▶ [THE DATA]
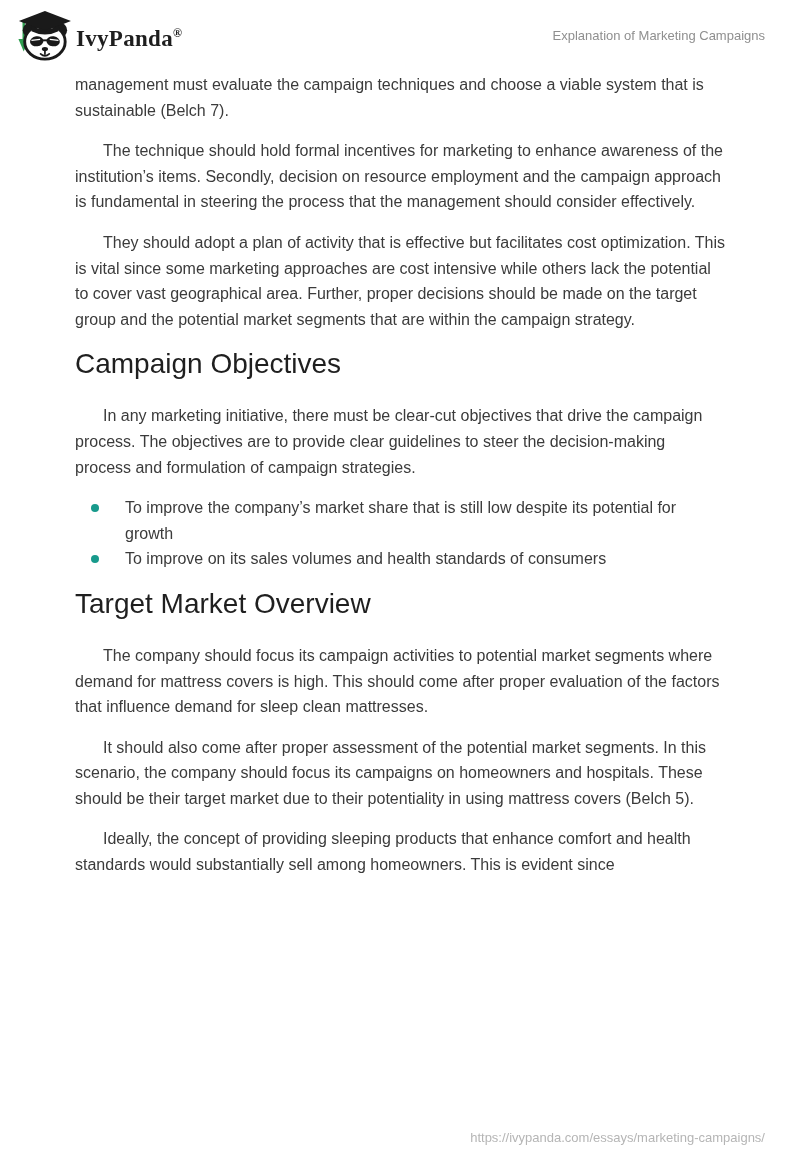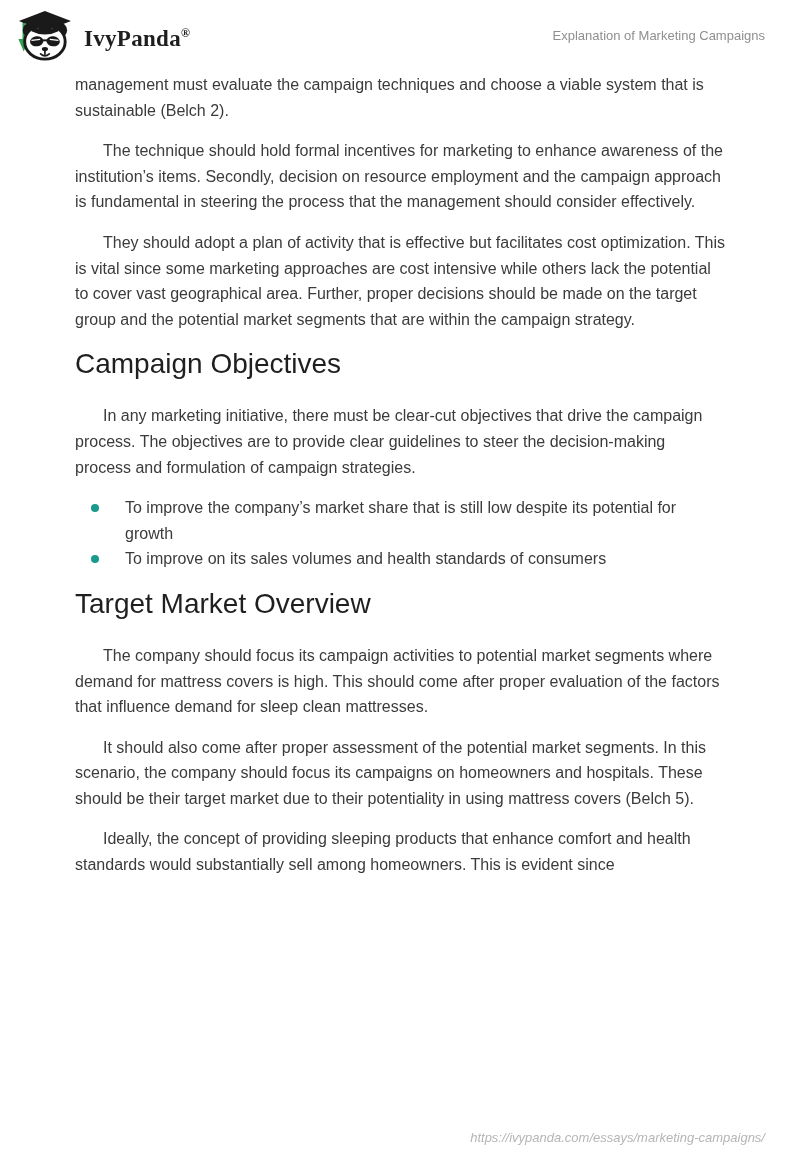--- a/index.html
+++ b/index.html
@@ -24,7 +24,7 @@
   .brand {
     display: flex;
     align-items: center;
-    gap: 10px;
+    gap: 2px;
   }
   .brand-text {
     font-family: "Liberation Serif", serif;

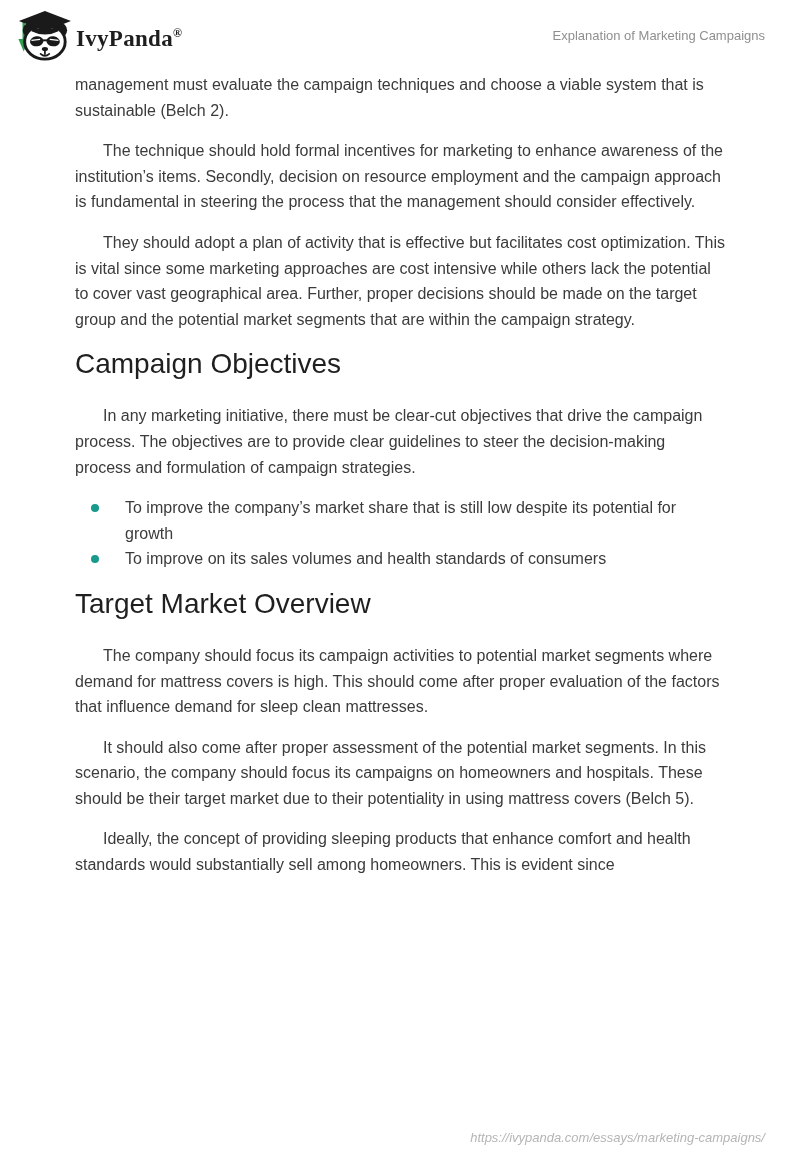--- a/index.html
+++ b/index.html
@@ -131,7 +131,7 @@
 </header>
 
 <main class="content">
-  <p class="noindent">management must evaluate the campaign techniques and choose a viable system that is sustainable (Belch 2).</p>
+  <p class="noindent">management must evaluate the campaign techniques and choose a viable system that is sustainable (Belch 7).</p>
   <p>The technique should hold formal incentives for marketing to enhance awareness of the institution’s items. Secondly, decision on resource employment and the campaign approach is fundamental in steering the process that the management should consider effectively.</p>
   <p>They should adopt a plan of activity that is effective but facilitates cost optimization. This is vital since some marketing approaches are cost intensive while others lack the potential to cover vast geographical area. Further, proper decisions should be made on the target group and the potential market segments that are within the campaign strategy.</p>
 

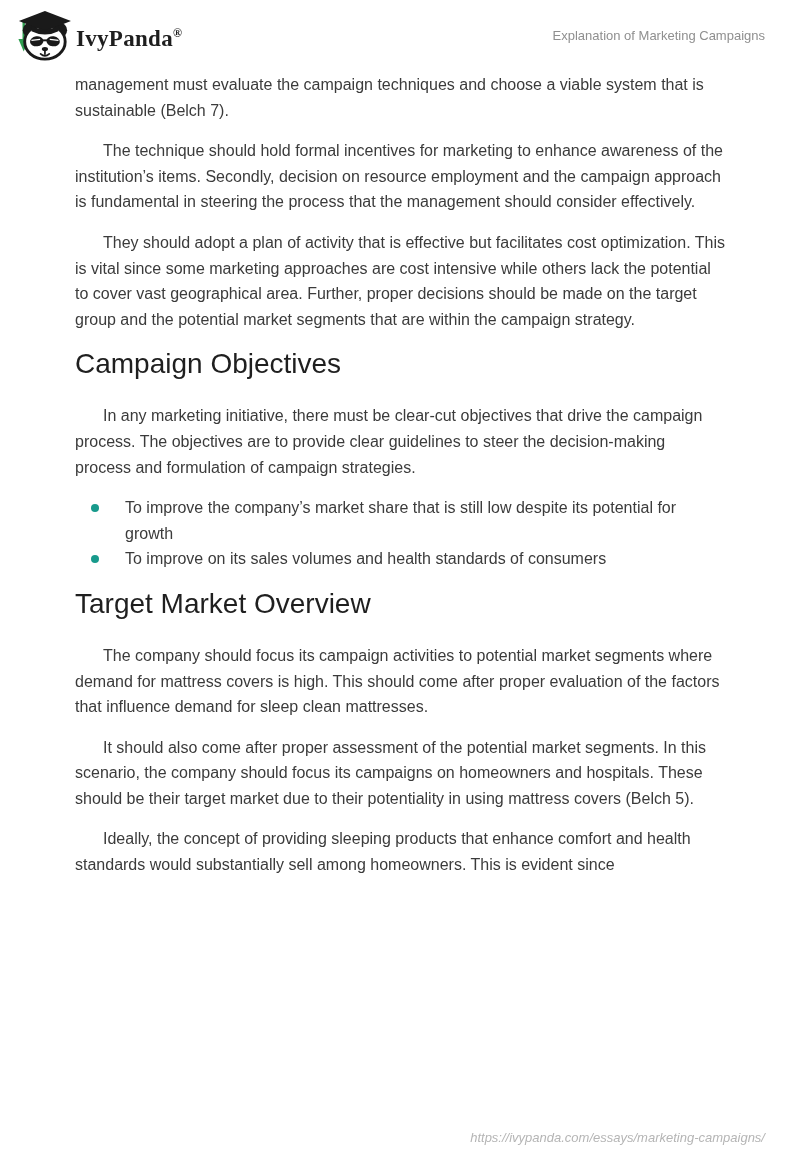--- a/index.html
+++ b/index.html
@@ -91,7 +91,6 @@
     position: absolute;
     right: 35px;
     bottom: 14px;
-    font-style: italic;
   }
   .source-url {
     color: #b5b5b5;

▶ [EXERCISE BRIEF]
Copy out exactly, and only, the lines from the one that contains "-91,7 +91,6 @@" through the last line of the material above.

▶ [EXERCISE RESPONSE]
@@ -91,7 +91,6 @@
     position: absolute;
     right: 35px;
     bottom: 14px;
-    font-style: italic;
   }
   .source-url {
     color: #b5b5b5;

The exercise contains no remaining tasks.